Each week Marie-Lais scouts another urban reach, tasting and testing alternative aspects to pique our curiosity about places and people we might have had no idea about. This week she shops with President’s men.


‘It’s a nice one…” intones a man about no particular garment. This is just what he does. It’s all men selling here and the one manning the stall does the laying out, price giving, the advice. I suppose the intoning man is the encourager.

The main man at this stall is Simon, urbane, with the resigned air of someone whose passion this is not. I’ve been here often, looking for someone as approachable as he. This time Pawel is here too. I recognise two teens leaning against the wall. I suspect they identify the suspicious, looking a little furtive themselves. I don’t know why I’m calling these stalls because they are just areas of coats and boots on ground covers or fold-up tables, on one side of what the salesmen call President Street.
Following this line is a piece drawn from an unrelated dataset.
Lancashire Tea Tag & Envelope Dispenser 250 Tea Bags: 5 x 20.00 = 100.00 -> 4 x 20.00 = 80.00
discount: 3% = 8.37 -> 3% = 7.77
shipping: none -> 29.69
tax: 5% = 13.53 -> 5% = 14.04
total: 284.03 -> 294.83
“It’s this part from Fraser, across the next road, to Harrison Street,” identifies Simon. “We have our suppliers,” he says more evasively when I ask where these clothes come from. Actually they are from places like Italy, France, Germany; the labels are MaxMara, Hugo Boss, Ugg and many I don’t know.
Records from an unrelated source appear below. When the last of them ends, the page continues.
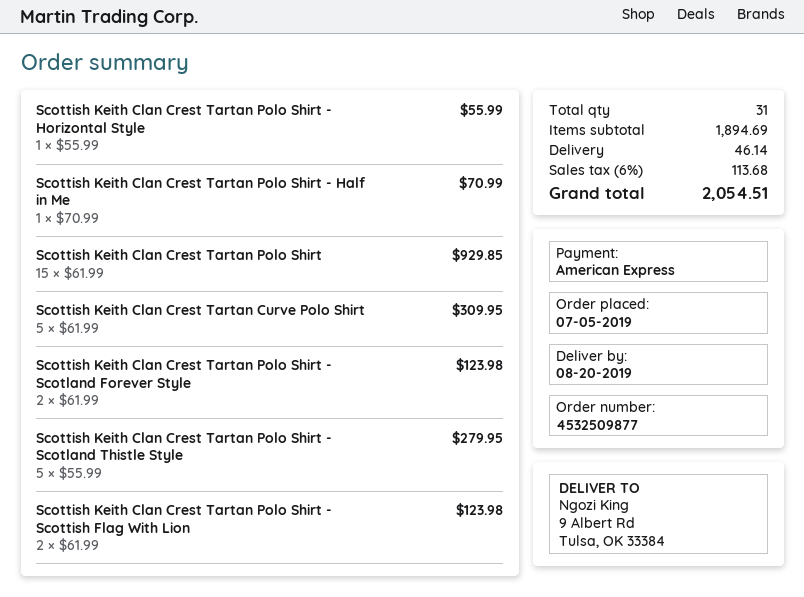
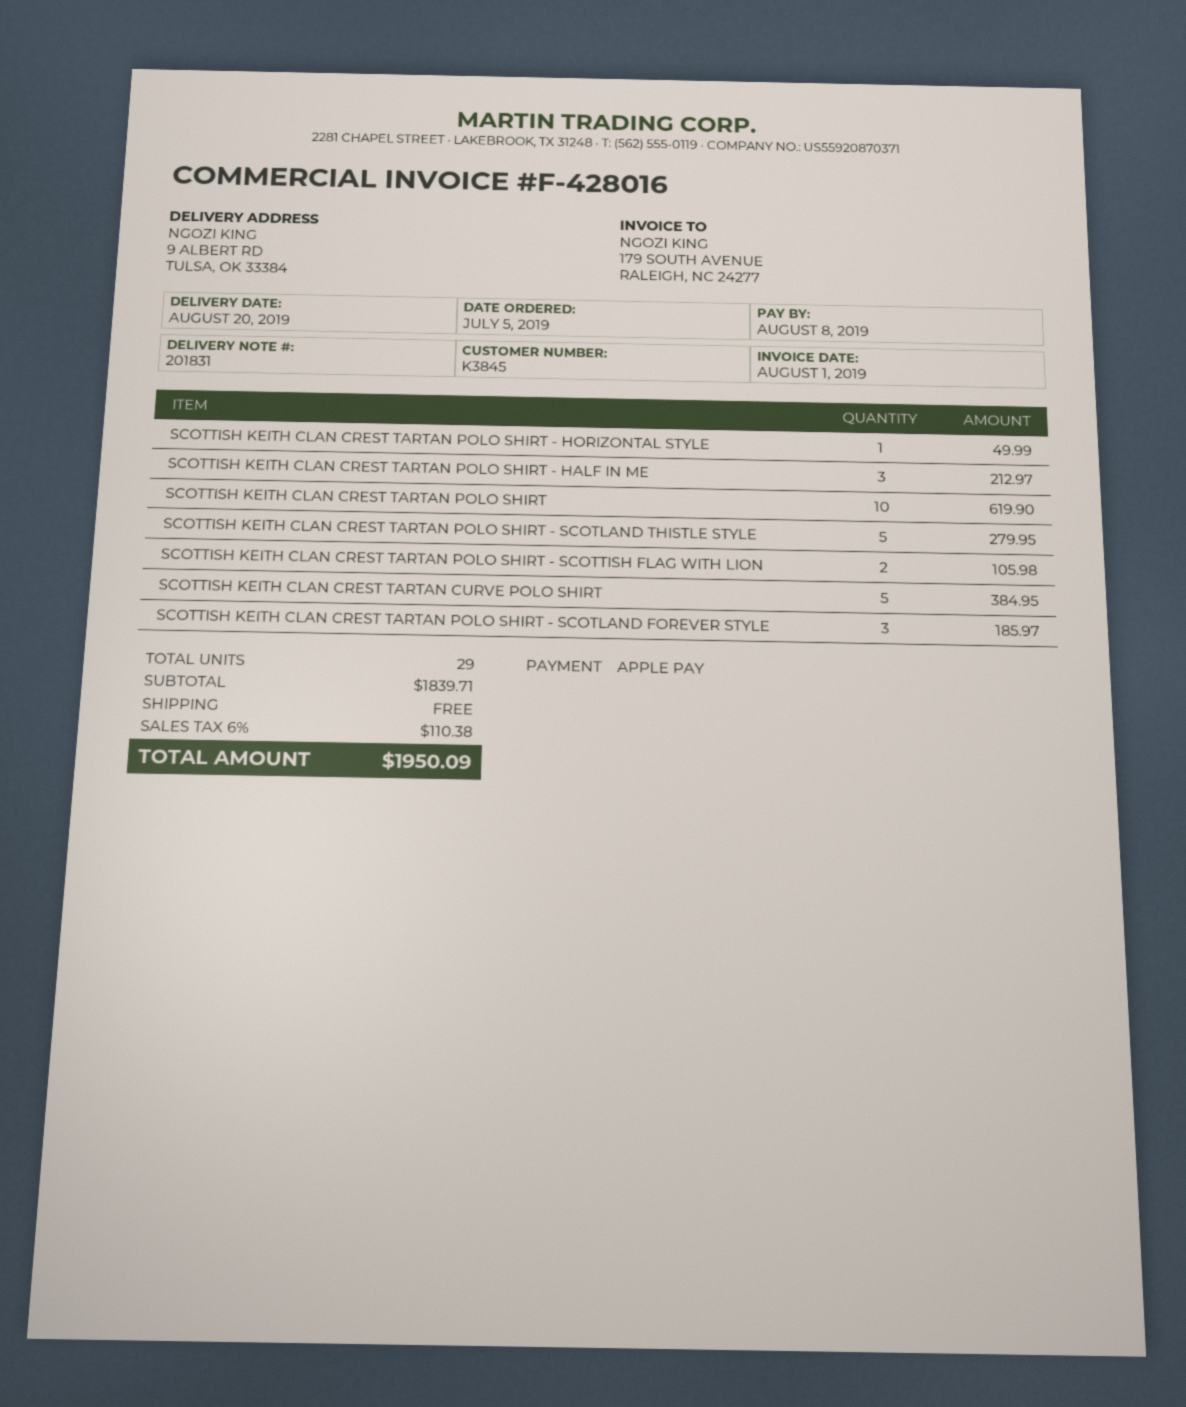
payment method: American Express -> Apple Pay
Scottish Keith Clan Crest Tartan Polo Shirt - Horizontal Style: 1 for 55.99 -> 1 for 49.99
Scottish Keith Clan Crest Tartan Polo Shirt - Half in Me: 1 for 70.99 -> 3 for 212.97
Scottish Keith Clan Crest Tartan Polo Shirt: 15 for 929.85 -> 10 for 619.90
Scottish Keith Clan Crest Tartan Curve Polo Shirt: 5 for 309.95 -> 5 for 384.95
Scottish Keith Clan Crest Tartan Polo Shirt - Scotland Forever Style: 2 for 123.98 -> 3 for 185.97
Scottish Keith Clan Crest Tartan Polo Shirt - Scottish Flag With Lion: 2 for 123.98 -> 2 for 105.98
total quantity: 31 -> 29
subtotal: 1894.69 -> 1839.71
shipping: 46.14 -> 0.00
tax: 6% = 113.68 -> 6% = 110.38
total: 2054.51 -> 1950.09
Simon proffers a beautiful, new-looking brown coat, a floor sweeper with a hood and billowing hem, something Jane Eyre might flit around in. It’s R70. A sedge-coloured rough tweed, shorter coat is also R70. Everything is, except for the boots. “Is it for a man or a woman?” I ask. The piles include clothes for both. “For a woman.”

Simon stares incredulously: “Don’t you know women’s clothes’ fastenings from men’s?” He’s from Nigeria and says the only people that would willingly talk to me are other Nigerians in the next block. Others I try are South Africans and a terrified Malawian. “We don’t want to be pictures,” a South African tells Pawel.

Down the street I touch a satin dressing gown. Another woman takes it up, puts it on, doing a twirl. A suede and denim peacock-lined jacket with embroidered revers is tried on by many men. For me, I buy an olive parka for a man, with missing buttons and a dud zip but it’s R50.

The label reads Conferione Sportive. “…It’s a nice one,” recites a President man, who’s a Dolly Rathebe man, since the name changed years ago.